-------- PROVIDED INFORMATION

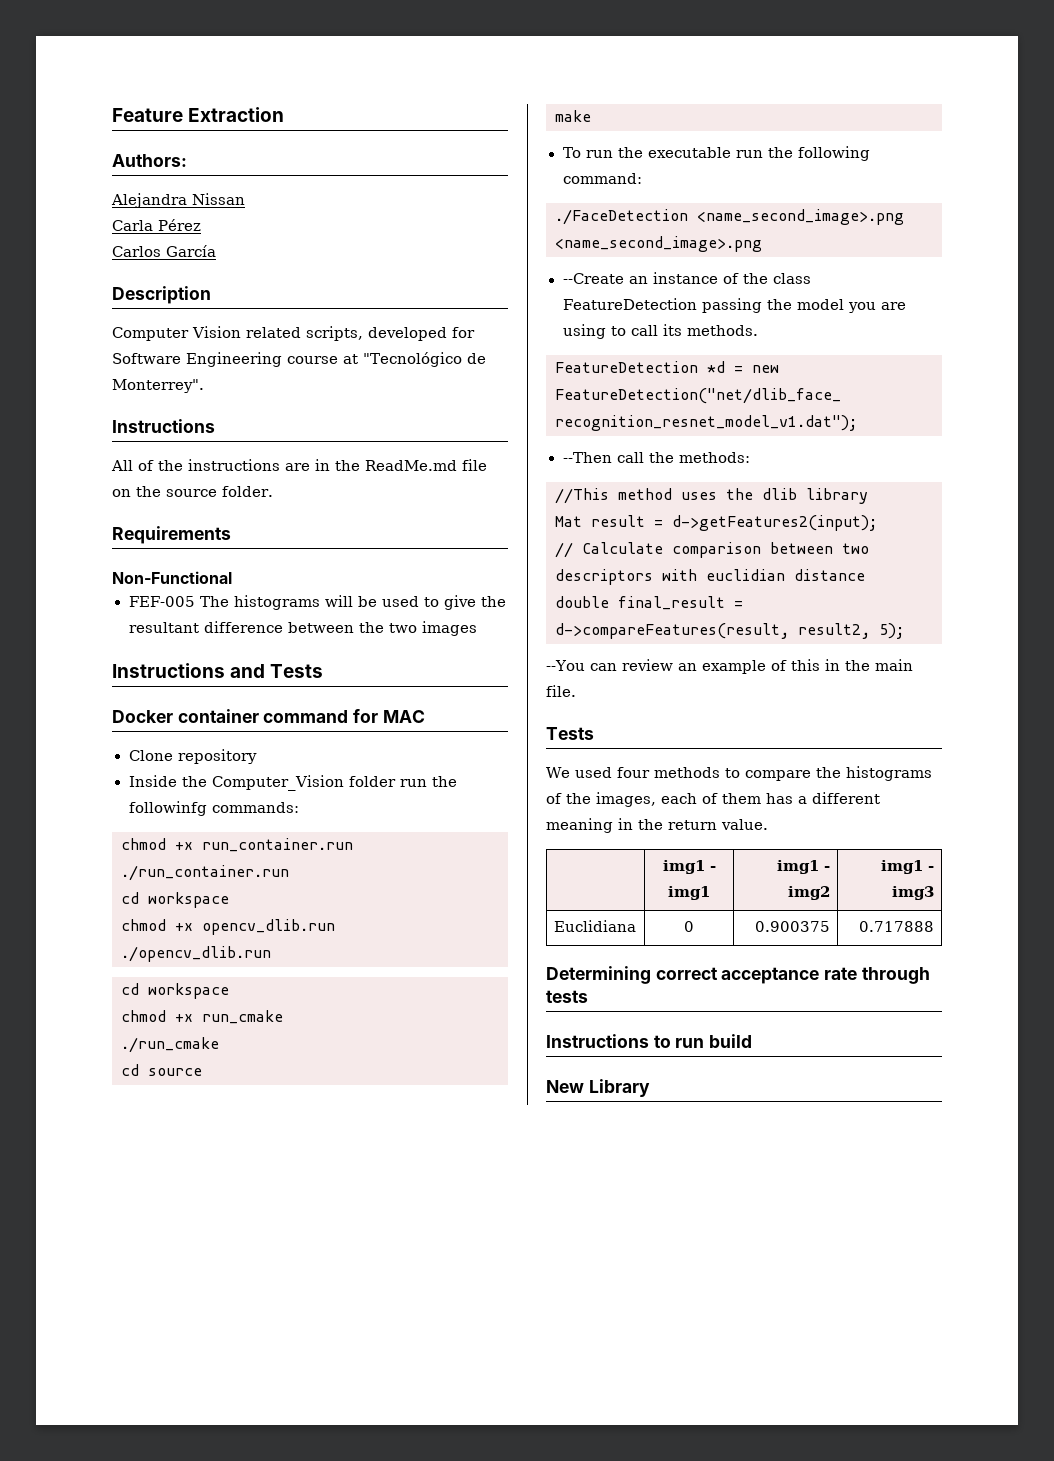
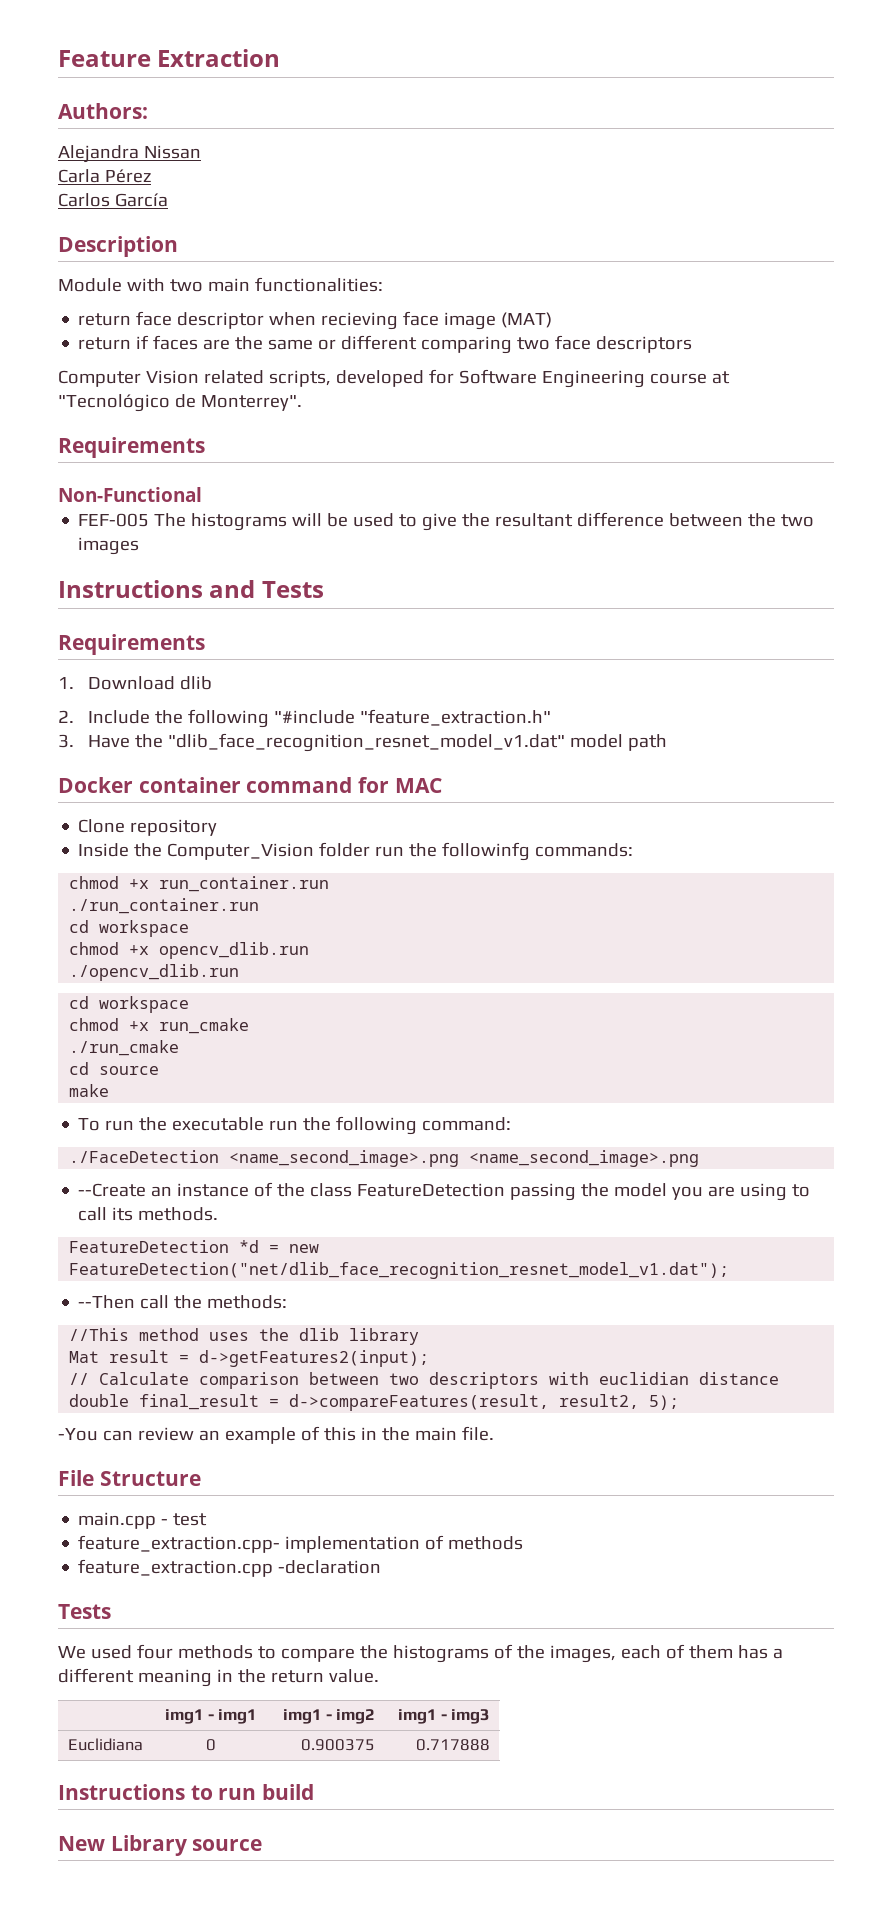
(211, 295) none -> [58,277,383,292] [78,311,553,330] [78,335,693,354] // Module with two main functionalities: // return face descriptor when recieving face image (MAT) // return if faces are the same or different comparing two face descriptors
[112,419,215,433] [111,459,487,471] [112,486,273,497] // Instructions // All of the instructions are in the ReadMe.md file on the source folder. -> (302, 403) none
(324, 671) none -> [58,634,205,655] [58,676,213,690] [58,709,552,728] [58,733,668,752] // Requirements // 1. Download dlib // 2. Include the following "#include "feature_extraction.h" // 3. Have the "dlib_face_recognition_resnet_model_v1.dat" model path
[546,660,585,671] --You -> [58,1428,98,1441] -You
(576, 691) none -> [58,1470,201,1486] [78,1512,208,1529] [78,1535,524,1553] [78,1559,382,1577] // File Structure // main.cpp - test // feature_extraction.cpp- implementation of methods // feature_extraction.cpp -declaration
[546,966,930,984] [546,990,588,1003] // Determining correct acceptance rate through tests -> (491, 1745) none
(650, 1088) none -> [192,1839,263,1851] source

----------------

### THE PROBLEM
The lines above from the one with "[112,419,215,433] [111,459,487,471] [112,486,273,497]" through the one with "(576, 691) none" are to be duplicated exactly, ends included, with nothing added.

### RESPONSE FOR THIS EXERCISE
[112,419,215,433] [111,459,487,471] [112,486,273,497] // Instructions // All of the instructions are in the ReadMe.md file on the source folder. -> (302, 403) none
(324, 671) none -> [58,634,205,655] [58,676,213,690] [58,709,552,728] [58,733,668,752] // Requirements // 1. Download dlib // 2. Include the following "#include "feature_extraction.h" // 3. Have the "dlib_face_recognition_resnet_model_v1.dat" model path
[546,660,585,671] --You -> [58,1428,98,1441] -You
(576, 691) none -> [58,1470,201,1486] [78,1512,208,1529] [78,1535,524,1553] [78,1559,382,1577] // File Structure // main.cpp - test // feature_extraction.cpp- implementation of methods // feature_extraction.cpp -declaration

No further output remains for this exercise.